Father Thomas Dubay wrote, “Truth, beauty and goodness have their being together, by truth we are put in touch with reality which we find is good for us and beautiful to behold. In our knowing, loving and delighting the gift of reality appears to us as something infinitely and in-exhaustively valuable and fascinating.” (The Evidential Power of Beauty: Science and Theology Meet, Thomas Dubay, Ignatius Press 1999)

The ancient Greek Philosophers, such as Plato, earnestly sought Truth and what was good and beautiful. As creatures of God, this desire to know truth, serve goodness and love God is an essential part of who we are.

In our present time, far too many are confused, ignorant of or simply reject reality and turn from God and true religion.

Truth. Pontius Pilate asked, “What is Truth?” Jesus Christ had taught the disciples that , He is the Way, the Truth and the Life. Truth is a Person. God is Truth. God created all that is. He has defined what is true. Man and woman do not define truth. When we conform to God’s objective reality, we are being truthful. When we do not, we are in error.

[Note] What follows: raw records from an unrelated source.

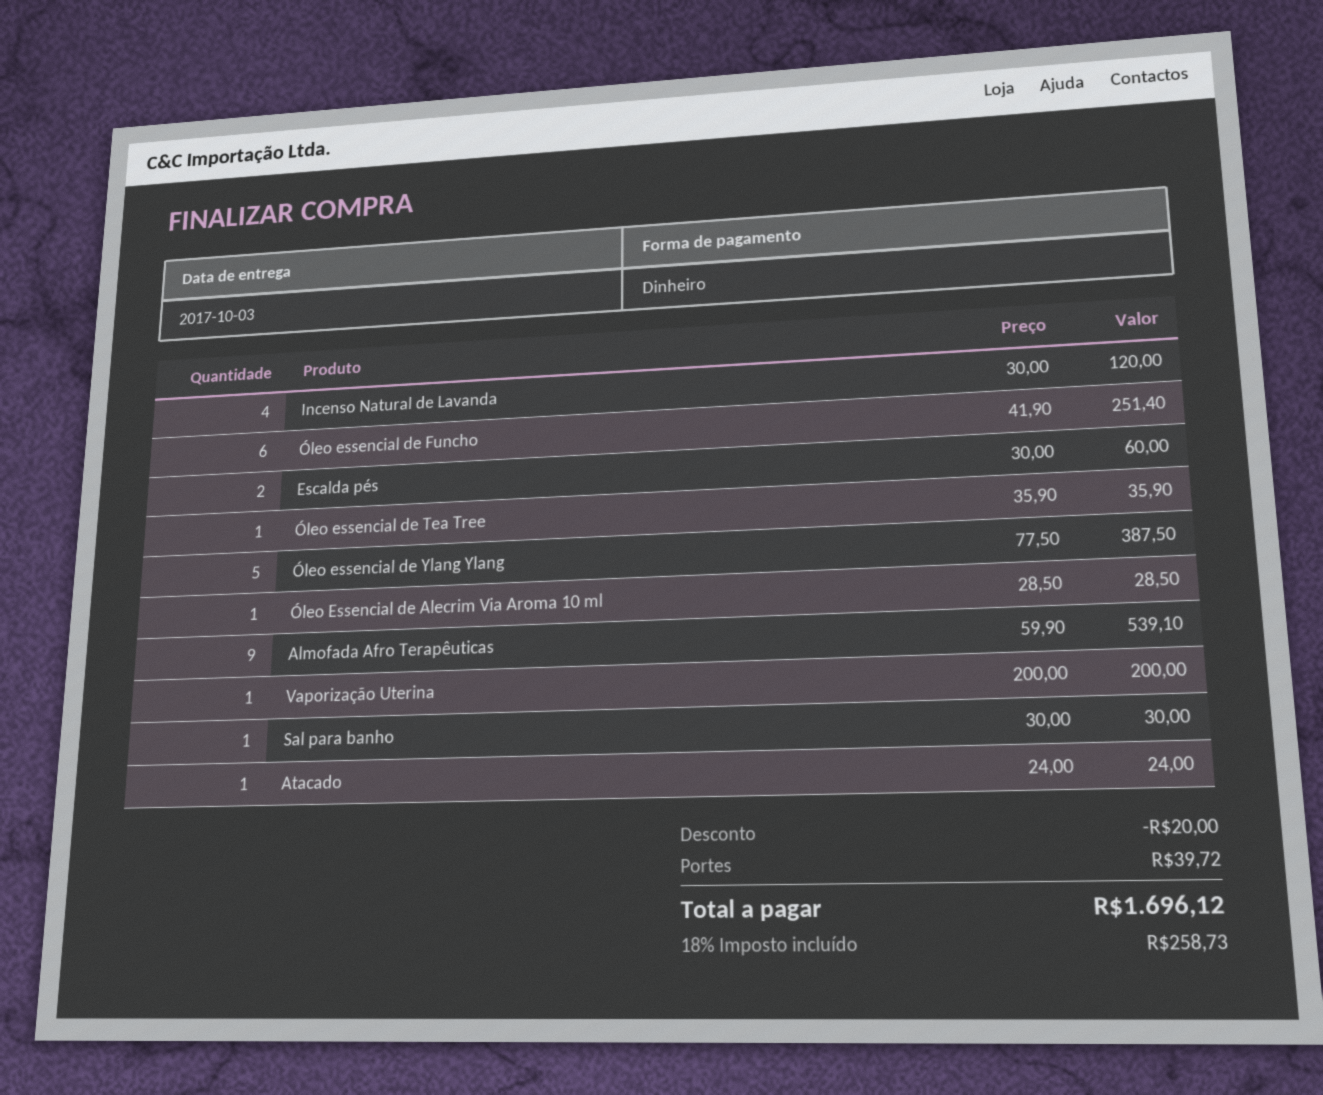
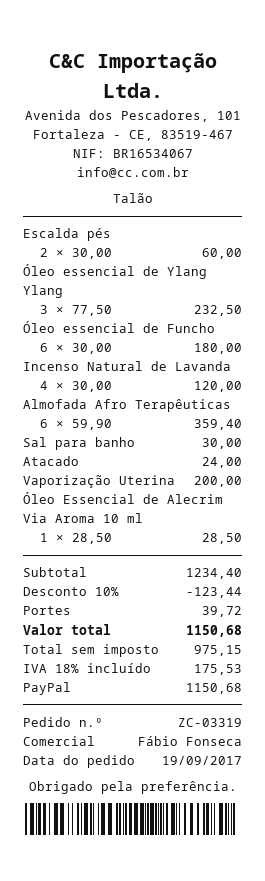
payment method: cash -> PayPal
Óleo essencial de Funcho: 6 x 41.90 = 251.40 -> 6 x 30.00 = 180.00
Óleo essencial de Tea Tree: 1 x 35.90 = 35.90 -> none
Óleo essencial de Ylang Ylang: 5 x 77.50 = 387.50 -> 3 x 77.50 = 232.50
Almofada Afro Terapêuticas: 9 x 59.90 = 539.10 -> 6 x 59.90 = 359.40
discount: 20.00 -> 123.44
tax: 18% = 258.73 -> 18% = 175.53
total: 1696.12 -> 1150.68

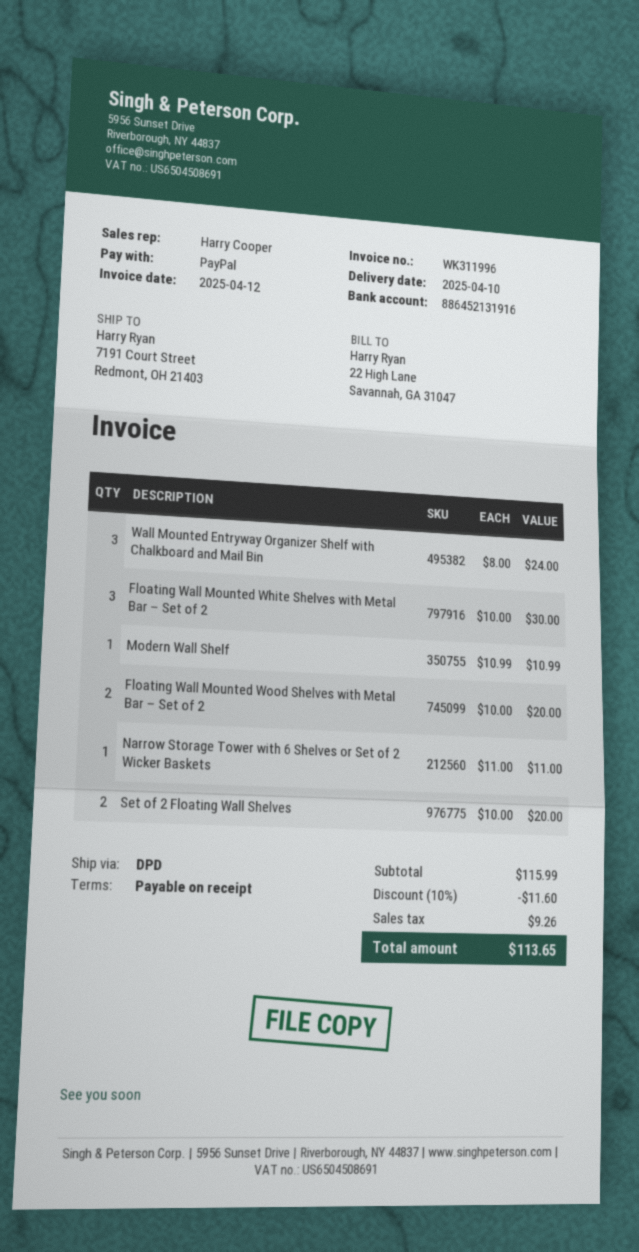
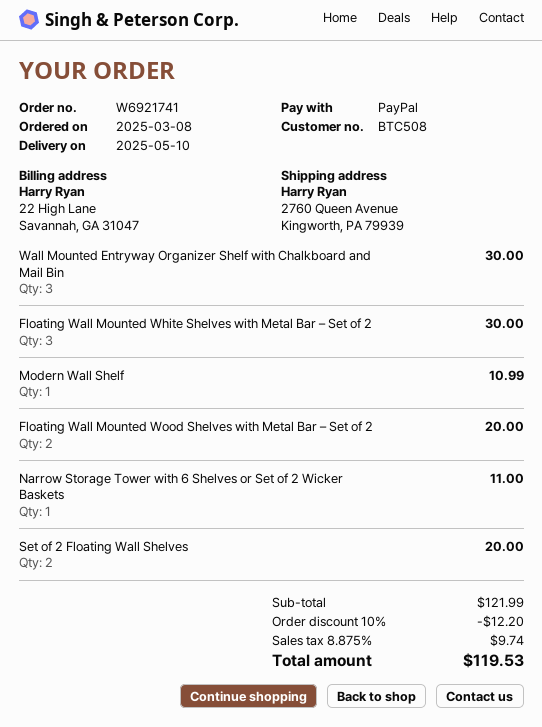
delivery date: 2025-04-10 -> 2025-05-10
ship to: 7191 Court Street, Redmont, OH 21403 -> 2760 Queen Avenue, Kingworth, PA 79939
Wall Mounted Entryway Organizer Shelf with Chalkboard and Mail Bin: 3 for 24.00 -> 3 for 30.00
subtotal: 115.99 -> 121.99
discount: 10% = 11.60 -> 10% = 12.20
tax: 9.26 -> 9.74
total: 113.65 -> 119.53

Goodness. What is good? All that God has created is good. God intended all that He created for a purpose. When we conform to that purpose, we are being good.

Beauty. Something or Someone who conforms to God’s objective reality and intended purpose is beautiful.

We find ourselves approaching these transcendentals in a reverse order. We are attracted to what we perceive to be beautiful. In our fallen world, not all that attracts us is good and true, so we need to test what we perceive to be beautiful to determine if it is also good and true? If not, it is not truly beautiful.

In our first reading (Deuteronomy 4:1-2,6-8), Moses stresses the crucial importance of the people of Israel to know and follow God’s statutes and decrees. God was forming His Chosen People, teaching them the knowledge that had been lost when Adam and Eve sinned in the Garden. To prepare mankind for redemption, we had to again gain the knowledge of what is true, strengthen our will to conform to that reality and in time come to love truth and goodness which is a beautiful thing. What a great gift that God would be present to the Israelite in their new life. After all, they were made in His image.

These qualities or attributes of God’s Being, therefore, are also attributes of all God’s creation, including you and me. The Epistle of St. James reminds us of this. In our present time and culture, too many of us are unaware of these foundational qualities.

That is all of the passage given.